### Your task:
Nothing in the listing may be skipped; transcribe all of it as written.

::::::::

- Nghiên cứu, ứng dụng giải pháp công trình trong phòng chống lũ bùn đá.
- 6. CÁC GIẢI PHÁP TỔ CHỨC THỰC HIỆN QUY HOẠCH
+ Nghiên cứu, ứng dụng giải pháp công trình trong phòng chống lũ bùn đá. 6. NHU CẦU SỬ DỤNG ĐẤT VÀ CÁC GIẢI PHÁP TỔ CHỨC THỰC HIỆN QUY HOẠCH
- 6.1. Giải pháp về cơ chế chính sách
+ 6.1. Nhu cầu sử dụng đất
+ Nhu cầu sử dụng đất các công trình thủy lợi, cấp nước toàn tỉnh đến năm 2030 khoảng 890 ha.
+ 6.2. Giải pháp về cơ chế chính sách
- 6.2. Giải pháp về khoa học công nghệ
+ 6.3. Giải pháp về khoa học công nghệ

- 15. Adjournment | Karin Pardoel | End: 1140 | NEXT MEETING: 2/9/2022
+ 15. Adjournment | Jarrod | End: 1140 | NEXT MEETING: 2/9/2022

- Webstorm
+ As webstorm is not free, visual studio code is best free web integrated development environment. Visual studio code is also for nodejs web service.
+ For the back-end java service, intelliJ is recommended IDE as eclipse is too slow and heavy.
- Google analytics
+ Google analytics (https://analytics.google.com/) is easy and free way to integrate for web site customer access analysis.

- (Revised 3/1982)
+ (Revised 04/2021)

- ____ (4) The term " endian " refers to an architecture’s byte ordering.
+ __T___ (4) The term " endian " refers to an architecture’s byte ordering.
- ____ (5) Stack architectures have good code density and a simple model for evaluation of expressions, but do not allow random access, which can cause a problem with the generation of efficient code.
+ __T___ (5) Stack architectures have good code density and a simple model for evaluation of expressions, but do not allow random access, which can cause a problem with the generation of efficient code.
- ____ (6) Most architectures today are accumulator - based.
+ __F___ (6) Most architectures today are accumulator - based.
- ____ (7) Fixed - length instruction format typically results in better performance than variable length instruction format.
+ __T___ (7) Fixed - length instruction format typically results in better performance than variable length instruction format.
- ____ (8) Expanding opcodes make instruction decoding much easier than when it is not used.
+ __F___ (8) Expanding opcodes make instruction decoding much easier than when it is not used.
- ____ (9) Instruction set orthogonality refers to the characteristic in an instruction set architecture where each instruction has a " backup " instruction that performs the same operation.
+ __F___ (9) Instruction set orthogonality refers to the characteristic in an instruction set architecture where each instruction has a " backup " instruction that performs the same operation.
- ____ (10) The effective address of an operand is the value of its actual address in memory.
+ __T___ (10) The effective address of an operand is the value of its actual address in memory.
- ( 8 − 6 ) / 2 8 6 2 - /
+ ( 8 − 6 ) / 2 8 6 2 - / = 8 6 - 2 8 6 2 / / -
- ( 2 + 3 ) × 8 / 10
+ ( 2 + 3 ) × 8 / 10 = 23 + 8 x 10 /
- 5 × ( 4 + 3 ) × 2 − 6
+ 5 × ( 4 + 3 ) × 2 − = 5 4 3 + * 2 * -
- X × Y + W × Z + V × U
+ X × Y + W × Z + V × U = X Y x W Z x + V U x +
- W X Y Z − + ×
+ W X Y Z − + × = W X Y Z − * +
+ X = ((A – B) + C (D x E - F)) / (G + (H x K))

::::::::

### Response to the exercise:
- Nghiên cứu, ứng dụng giải pháp công trình trong phòng chống lũ bùn đá.
- 6. CÁC GIẢI PHÁP TỔ CHỨC THỰC HIỆN QUY HOẠCH
+ Nghiên cứu, ứng dụng giải pháp công trình trong phòng chống lũ bùn đá. 6. NHU CẦU SỬ DỤNG ĐẤT VÀ CÁC GIẢI PHÁP TỔ CHỨC THỰC HIỆN QUY HOẠCH
- 6.1. Giải pháp về cơ chế chính sách
+ 6.1. Nhu cầu sử dụng đất
+ Nhu cầu sử dụng đất các công trình thủy lợi, cấp nước toàn tỉnh đến năm 2030 khoảng 890 ha.
+ 6.2. Giải pháp về cơ chế chính sách
- 6.2. Giải pháp về khoa học công nghệ
+ 6.3. Giải pháp về khoa học công nghệ

- 15. Adjournment | Karin Pardoel | End: 1140 | NEXT MEETING: 2/9/2022
+ 15. Adjournment | Jarrod | End: 1140 | NEXT MEETING: 2/9/2022

- Webstorm
+ As webstorm is not free, visual studio code is best free web integrated development environment. Visual studio code is also for nodejs web service.
+ For the back-end java service, intelliJ is recommended IDE as eclipse is too slow and heavy.
- Google analytics
+ Google analytics (https://analytics.google.com/) is easy and free way to integrate for web site customer access analysis.

- (Revised 3/1982)
+ (Revised 04/2021)

- ____ (4) The term " endian " refers to an architecture’s byte ordering.
+ __T___ (4) The term " endian " refers to an architecture’s byte ordering.
- ____ (5) Stack architectures have good code density and a simple model for evaluation of expressions, but do not allow random access, which can cause a problem with the generation of efficient code.
+ __T___ (5) Stack architectures have good code density and a simple model for evaluation of expressions, but do not allow random access, which can cause a problem with the generation of efficient code.
- ____ (6) Most architectures today are accumulator - based.
+ __F___ (6) Most architectures today are accumulator - based.
- ____ (7) Fixed - length instruction format typically results in better performance than variable length instruction format.
+ __T___ (7) Fixed - length instruction format typically results in better performance than variable length instruction format.
- ____ (8) Expanding opcodes make instruction decoding much easier than when it is not used.
+ __F___ (8) Expanding opcodes make instruction decoding much easier than when it is not used.
- ____ (9) Instruction set orthogonality refers to the characteristic in an instruction set architecture where each instruction has a " backup " instruction that performs the same operation.
+ __F___ (9) Instruction set orthogonality refers to the characteristic in an instruction set architecture where each instruction has a " backup " instruction that performs the same operation.
- ____ (10) The effective address of an operand is the value of its actual address in memory.
+ __T___ (10) The effective address of an operand is the value of its actual address in memory.
- ( 8 − 6 ) / 2 8 6 2 - /
+ ( 8 − 6 ) / 2 8 6 2 - / = 8 6 - 2 8 6 2 / / -
- ( 2 + 3 ) × 8 / 10
+ ( 2 + 3 ) × 8 / 10 = 23 + 8 x 10 /
- 5 × ( 4 + 3 ) × 2 − 6
+ 5 × ( 4 + 3 ) × 2 − = 5 4 3 + * 2 * -
- X × Y + W × Z + V × U
+ X × Y + W × Z + V × U = X Y x W Z x + V U x +
- W X Y Z − + ×
+ W X Y Z − + × = W X Y Z − * +
+ X = ((A – B) + C (D x E - F)) / (G + (H x K))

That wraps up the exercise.